Jonny Whinney | November 2022

Sales Executive

You’d be surprised at the sheer range of answers that follow the question above. If you ask an 8 year old, you’ll likely hear of an overwhelmingly optimistic vision with great leaps taken in innovation and technology. Yet if you ask Elon Musk, you’ll probably hear his discourse on the immediate future, and what conditions employees must accept in order for optimal growth to be achieved.

Unfortunately for Musk, the global shift to remote work during the accommodation of Covid-19 demystified several fragile myths. Whilst certain businesses and their staff may benefit from a full-time in person arrangement, employment during the pandemic proved to many that they could be just as (if not more) productive when not travelling into the office.

Unsurprisingly, this realisation is of huge concern to many employers. Freedom to work remotely has become an important factor that prospects contemplate when considering an offer of employment. In a 2021 survey by Nature, 75% of US employees reported a personal preference for working from home at least one day a week, and 40% of employees indicated they would quit a job that required full-time in-person work.

What’s more, this is not just the US. Velocity Smart commissioned research that found 47% of UK office workers are ready to walk away from their current job if full-time in-person work is required. In other words, if your employees aren’t given the opportunity to have their needs considered, fear the worst.

"47% of UK office workers are ready to walk away from their current job if full-time in-person work is required."

Employee dissatisfaction is not a new phenomenon, and yet the increase in voluntary resignations has been so stark, ‘the Great Resignation’ and ‘the Big Quit’ have frequented the front pages. Business leaders who are prepared to offer a more flexible approach to the means of employment for their staff are well positioned to poach top talent from workplaces that don’t. Not only are people keen to have the freedom to pick which days they attend in-person, they care about the qualities and values of the individuals for whom their labour chiefly benefits. And if that beneficiary disregards your need to collect your child from school, what do you make of their values?

I was fortunate to attend the Unified Communications Expo 2022 at London’s ExCeL, where experts and business leaders congregated to engage in the latest developments in tech and research. Many panels were devoted to forecasting the very subject of discussion in this blog – the Future of Work. The conclusions across the industry were almost unanimous. Remote working is here to stay.

But that’s not to say that the abrupt switch to full-time working from home was a success for everyone, or that it came without challenges (or breakdowns). When we moved to Zoom in March of 2020, we (MCCGLC) were thankful for the ability to see each other. All things considered, the technology coped very well considering the lack of preparation.

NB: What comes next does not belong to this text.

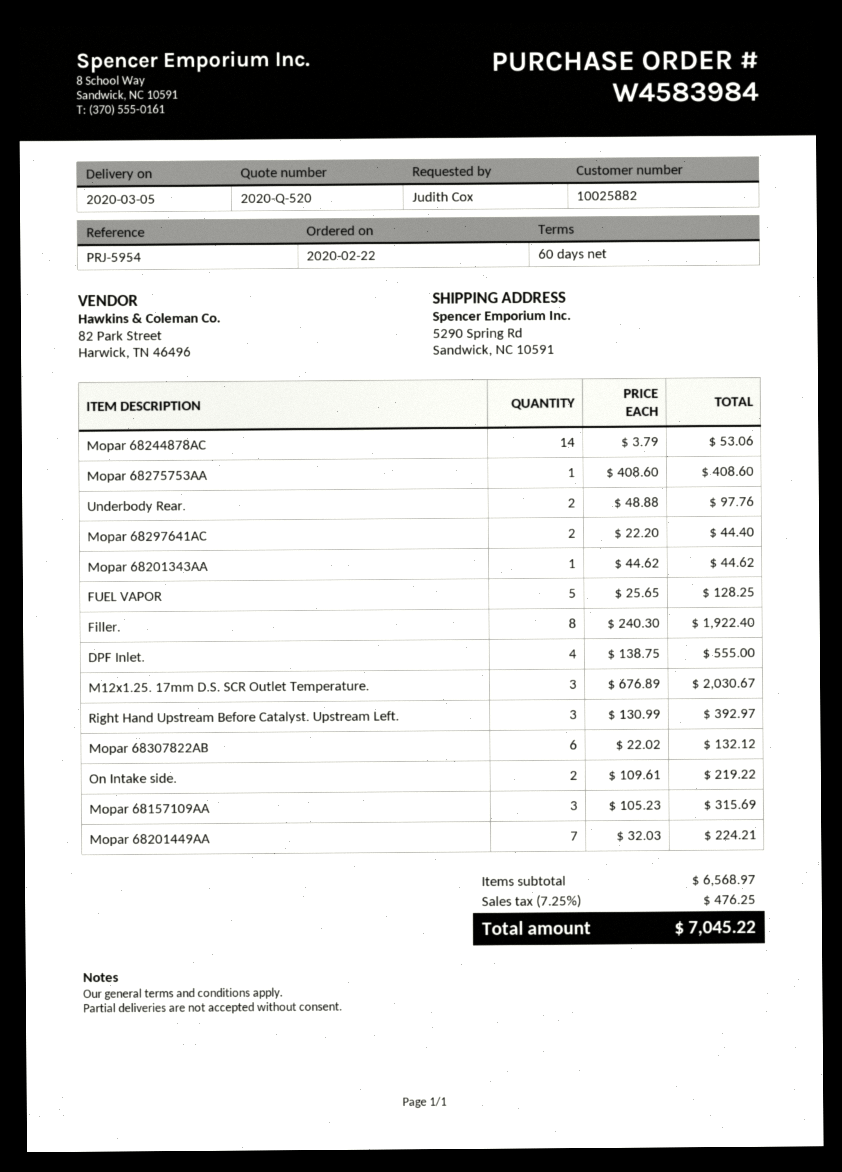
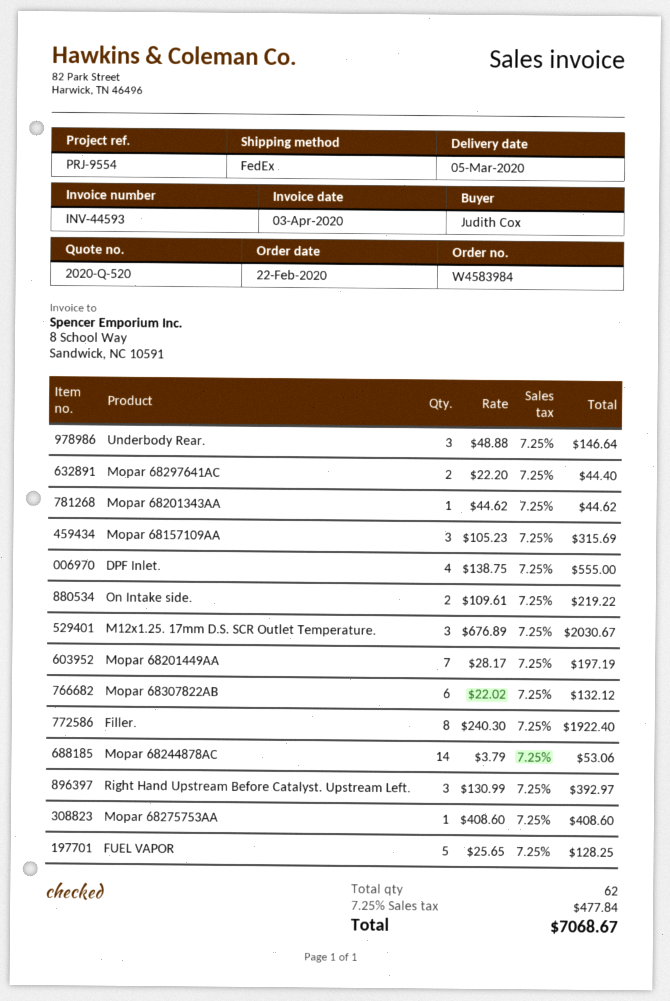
reference: PRJ-5954 -> PRJ-9554
Underbody Rear.: 2 x 48.88 = 97.76 -> 3 x 48.88 = 146.64
Mopar 68201449AA: 7 x 32.03 = 224.21 -> 7 x 28.17 = 197.19
tax: 7.25% = 476.25 -> 7.25% = 477.84
total: 7045.22 -> 7068.67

But video-conferencing was never intended to replace the office – a shared space where work and non-work related conversations create bonds which in time blossom into relationships that foster a sense of belonging. The pandemic facilitated an experiment into the effectiveness of remote working tools on a huge scale, an experiment that produced an array of results.

In a laboratory study and a field experiment across five countries (in Europe, the Middle East and South Asia), Nature found that;

‘Even if video interaction could communicate the same information, there remains an inherent and overlooked physical difference in communicating through video that is not psychologically benign: in-person teams operate in a fully shared physical space, whereas virtual teams inhabit a virtual space that is bounded by the screen in front of each member… as virtual communicators narrow their visual scope to the shared environment of a screen, their cognitive focus narrows in turn. This narrowed focus constrains the associative process underlying idea generation, whereby thoughts ‘branch out’ and activate disparate information that is then combined to form new ideas’.

"As virtual communicators narrow their visual scope to the shared environment of a screen, their cognitive focus narrows in turn."

In other words, video conferencing can restrict our ability to think outside of the four walls of a video call. Similarly intriguing, their study also found that, whilst the generation of new ideas was compromised by remote working, other collaborative processes were not affected in the same way. When it comes to the next stage in the creative process, selecting which idea to pursue, the study found no evidence that suggested video-conferencing had a detrimental effect.

Furthermore, the American Psychological Association comprehensively researched the effects of ‘Zoom fatigue’ during Covid-19. The defined Video-conferencing fatigue phenomenon as ‘the degree to which people feel exhausted, tired, or worn out attributed to engaging in a videoconference’. Their thoroughly interesting study showed that the causes of video-conference fatigue are distinct from work fatigue- fatigue experienced at the end of a workday, and that further scientific inquiry is important to better understand the new phenomenon. They also determined that ‘group belonging’ is the single most effective variable in mitigating zoom fatigue due to the impact on behaviours during video calls. For instance, an individual with little sense of group belonging is more likely to ‘mute’ themselves for most of the meeting, engaging less but also resulting in higher mental fatigue.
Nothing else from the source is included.